The current draft of the Data Protection Regulation introduces sanctions of up to 5 percent of worldwide annual turnover. For the largest companies, this could equate to huge fines of hundreds of millions of euros. The high level of potential sanctions is intended to escalate data protection from merely a corporate topic to one that it is discussed at the Board level, alongside issues such as anti-money laundering. Organizations already doing business in Europe will be aware that over the last few years, the potential penalties that may be levied by European data protection authorities have increased dramatically. At the same time, data protection authorities are generally moving toward a more enforcement-driven approach. For example, in the UK, the Information Commissioner can issue monetary penalty fines of up to £500,000 for non-compliant data controllers, and is pushing for powers to imprison individuals responsible for the worst breaches. The Spanish data protection authority reportedly issued fines totaling €19,500,000 in 2011 for non-compliant data controllers. There is an argument that, while these fines are large, they are not a sufficiently significant deterrent for the largest non-compliant companies. The potential sanctions under the Regulation would more likely ensure that data protection is a key compliance topic for organizations to consider.

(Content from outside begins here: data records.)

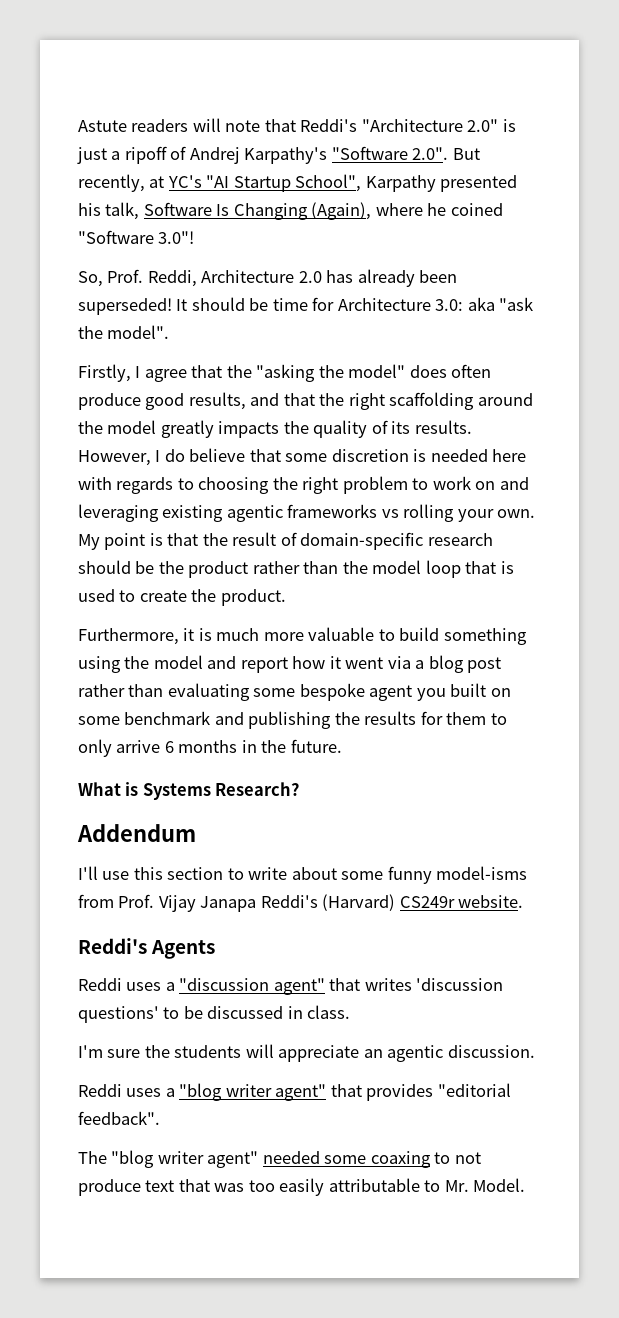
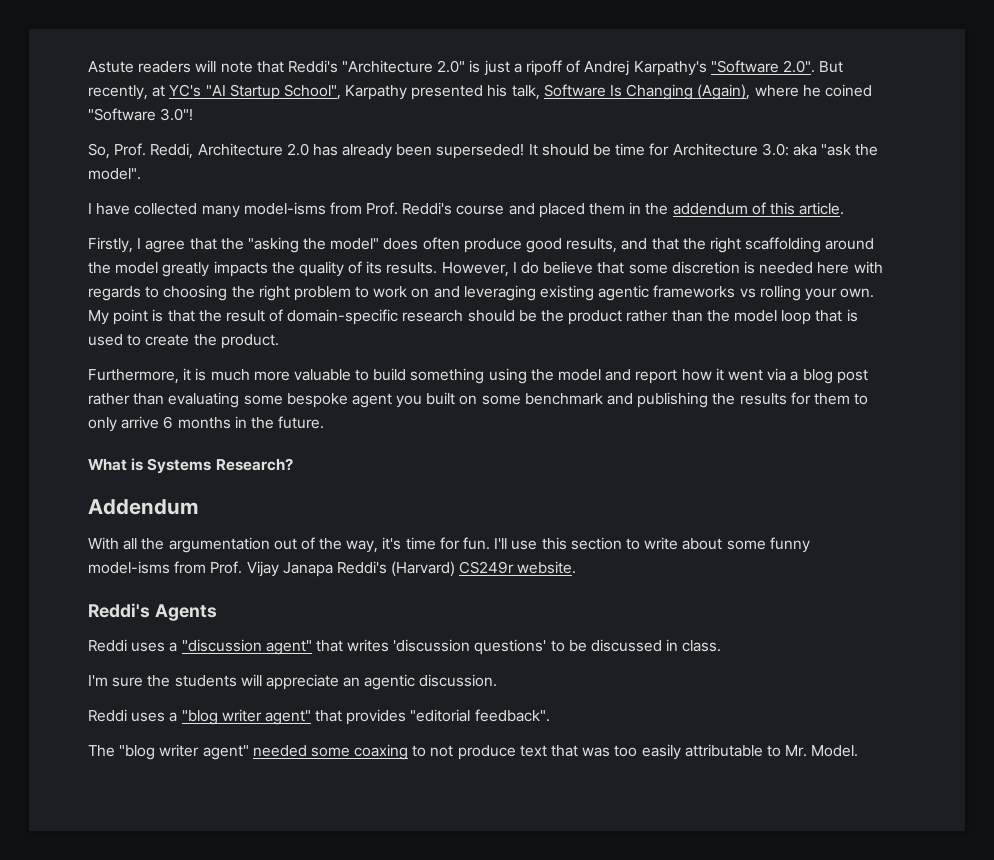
+ I have collected many model-isms from Prof. Reddi's course and placed them in the addendum of this article.
+ With all the argumentation out of the way, it's time for fun.

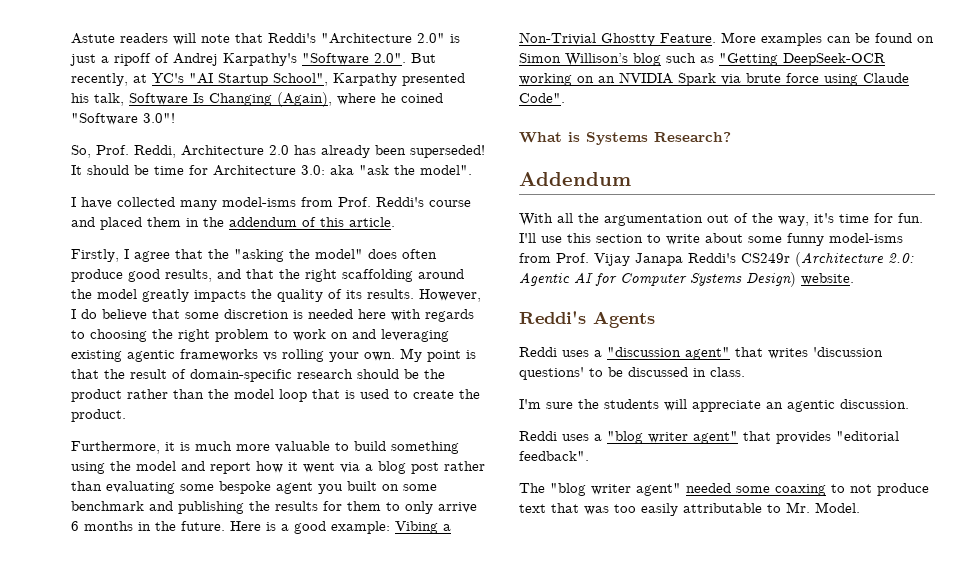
+ Here is a good example: Vibing a Non-Trivial Ghostty Feature. More examples can be found on Simon Willison’s blog such as "Getting DeepSeek-OCR working on an NVIDIA Spark via brute force using Claude Code".
- I'll use this section to write about some funny model-isms from Prof. Vijay Janapa Reddi's (Harvard) CS249r website.
+ I'll use this section to write about some funny model-isms from Prof. Vijay Janapa Reddi's CS249r (Architecture 2.0: Agentic AI for Computer Systems Design) website.

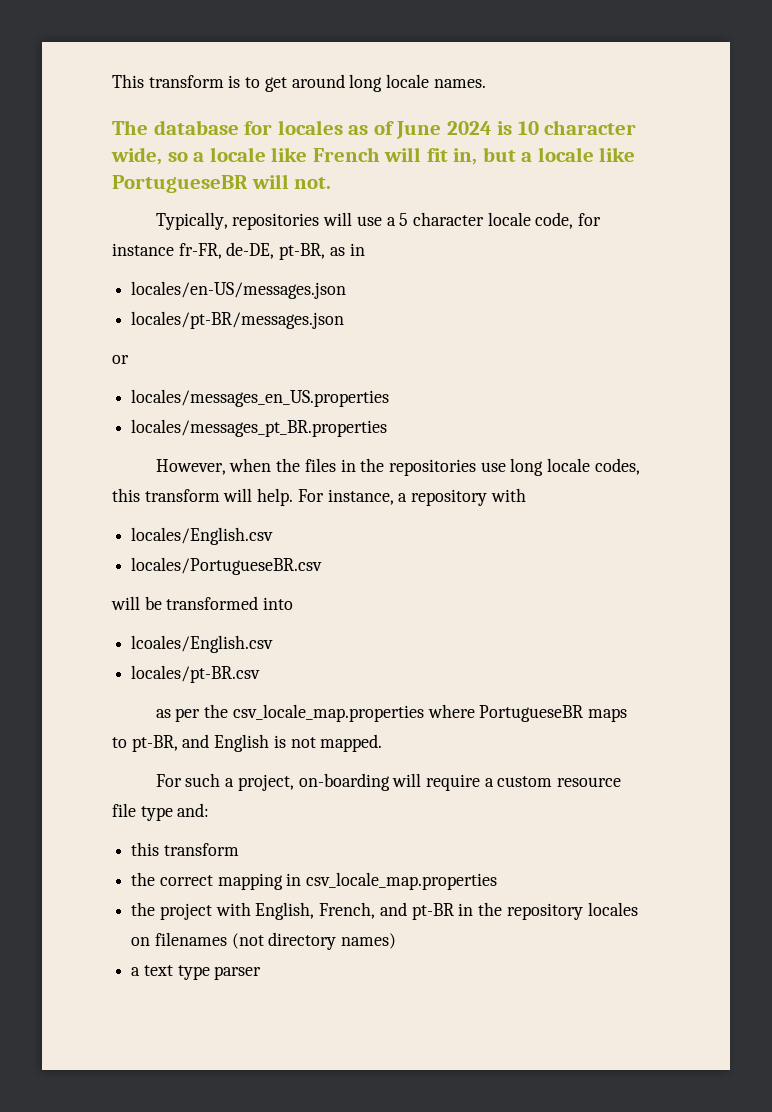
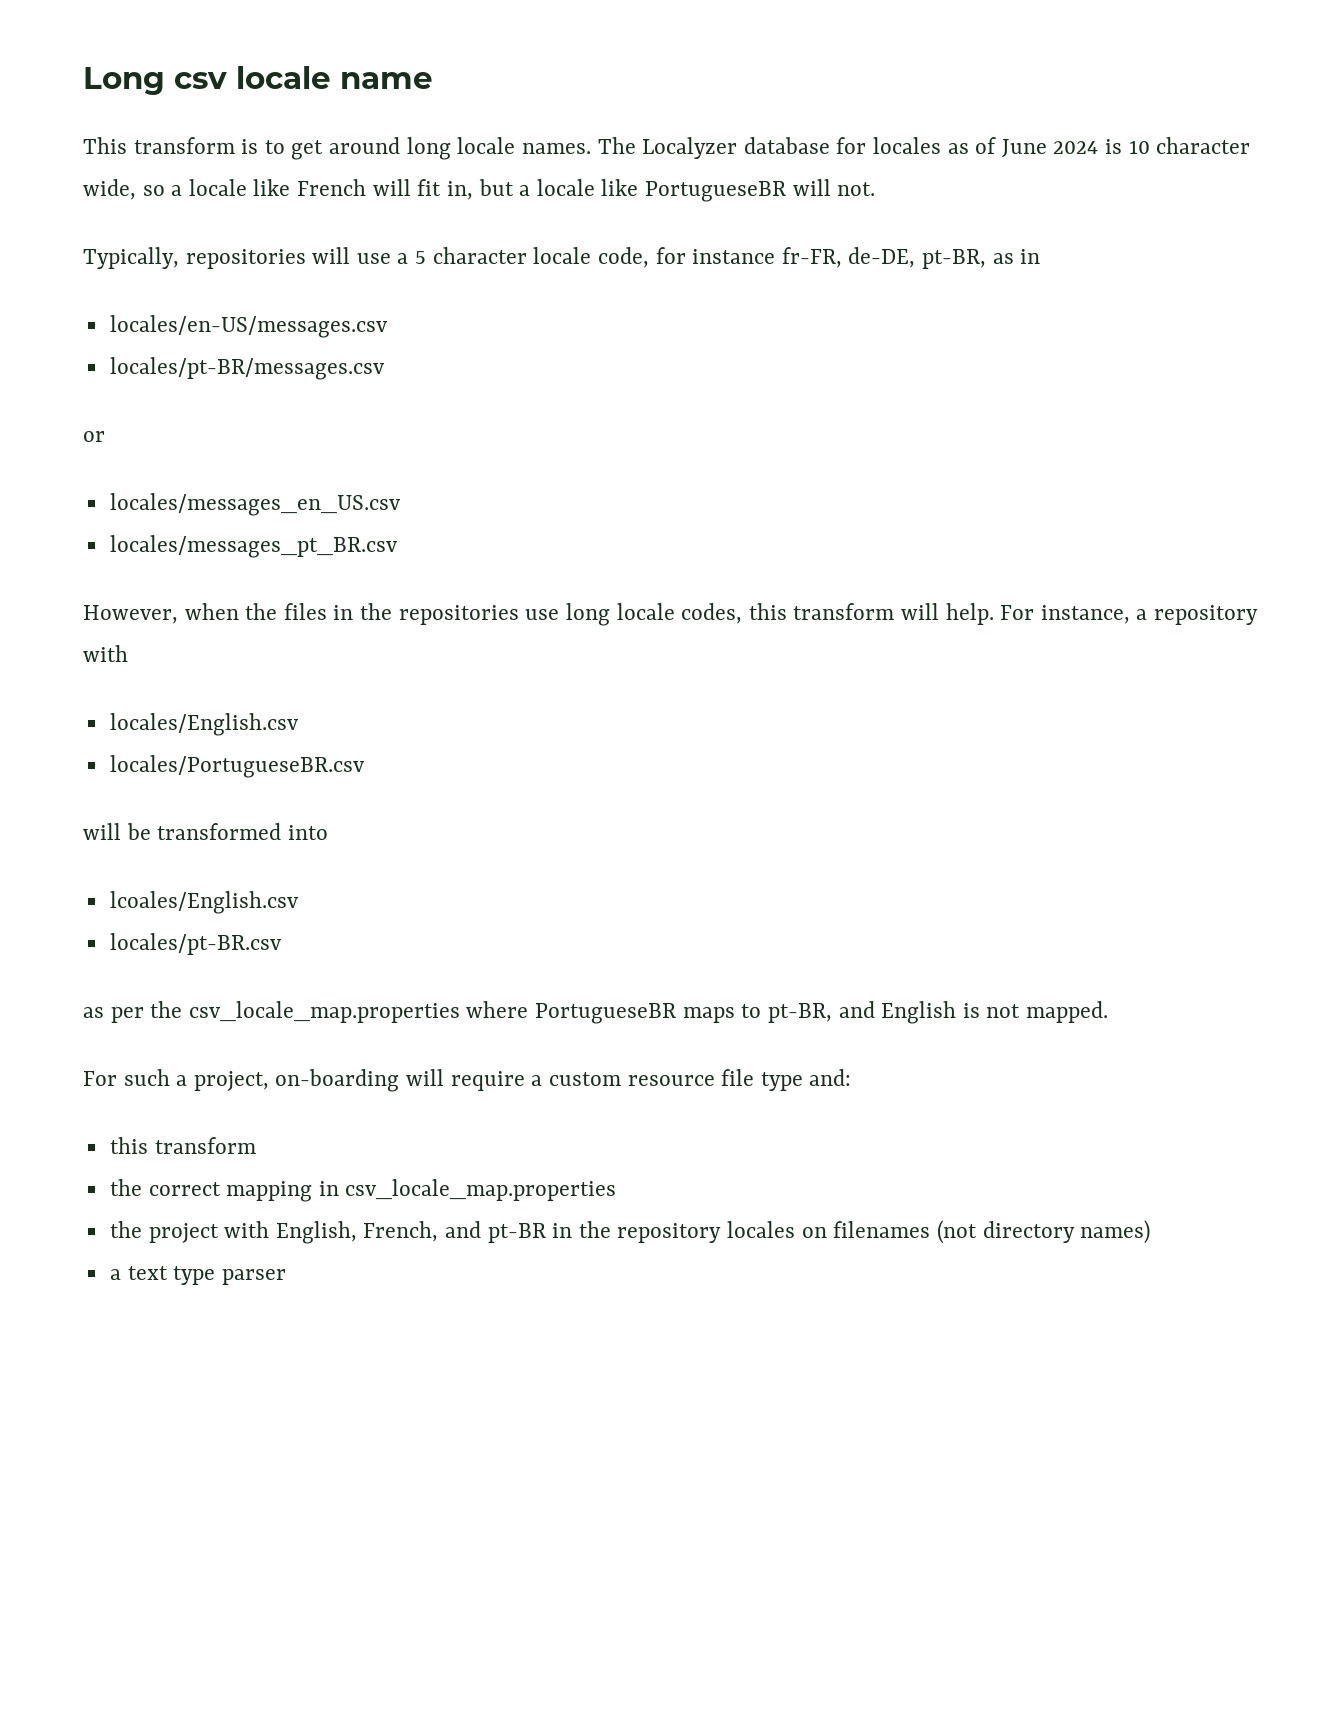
+ Long csv locale name
- This transform is to get around long locale names.
- The database for locales as of June 2024 is 10 character wide, so a locale like French will fit in, but a locale like PortugueseBR will not.
+ This transform is to get around long locale names. The Localyzer database for locales as of June 2024 is 10 character wide, so a locale like French will fit in, but a locale like PortugueseBR will not.
- locales/en-US/messages.json
- locales/pt-BR/messages.json
+ locales/en-US/messages.csv
+ locales/pt-BR/messages.csv
- locales/messages_en_US.properties
- locales/messages_pt_BR.properties
+ locales/messages_en_US.csv
+ locales/messages_pt_BR.csv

There appears to be a perception, particularly in the U.S., that the Regulation is unlikely to actually come into force. However, the Regulation is likely to be approved in the current European Parliament and if so, would probably come into force in approximately two years, sometime in 2016. As a Regulation, it will take effect immediately, unlike the Directive, which operates through national implementing legislation. The Regulation, therefore, will likely be more uniform in its application than the Directive.
It would be prudent for companies preparing for the introduction of the Regulation to ensure that they are compliant with the current laws, since the principles of the Regulation are very similar to those of the Directive. However, the potential consequences of non-compliance with the Regulation are far more serious. If there was ever a perception among companies that compliance is a “nice to have” rather than a necessity, the Regulation appears ready to consign that perception to history.
The full LRN Risk Forecast Report can be accessed at: http://pages.lrn.com/risk-forecast-report-2014
Footnotes
1 This is also known as Directive 95/46/EC of the European Parliament and of the Council of 24 October 1995 on the protection of individuals with regard to the processing of personal data and on the free movement of such data.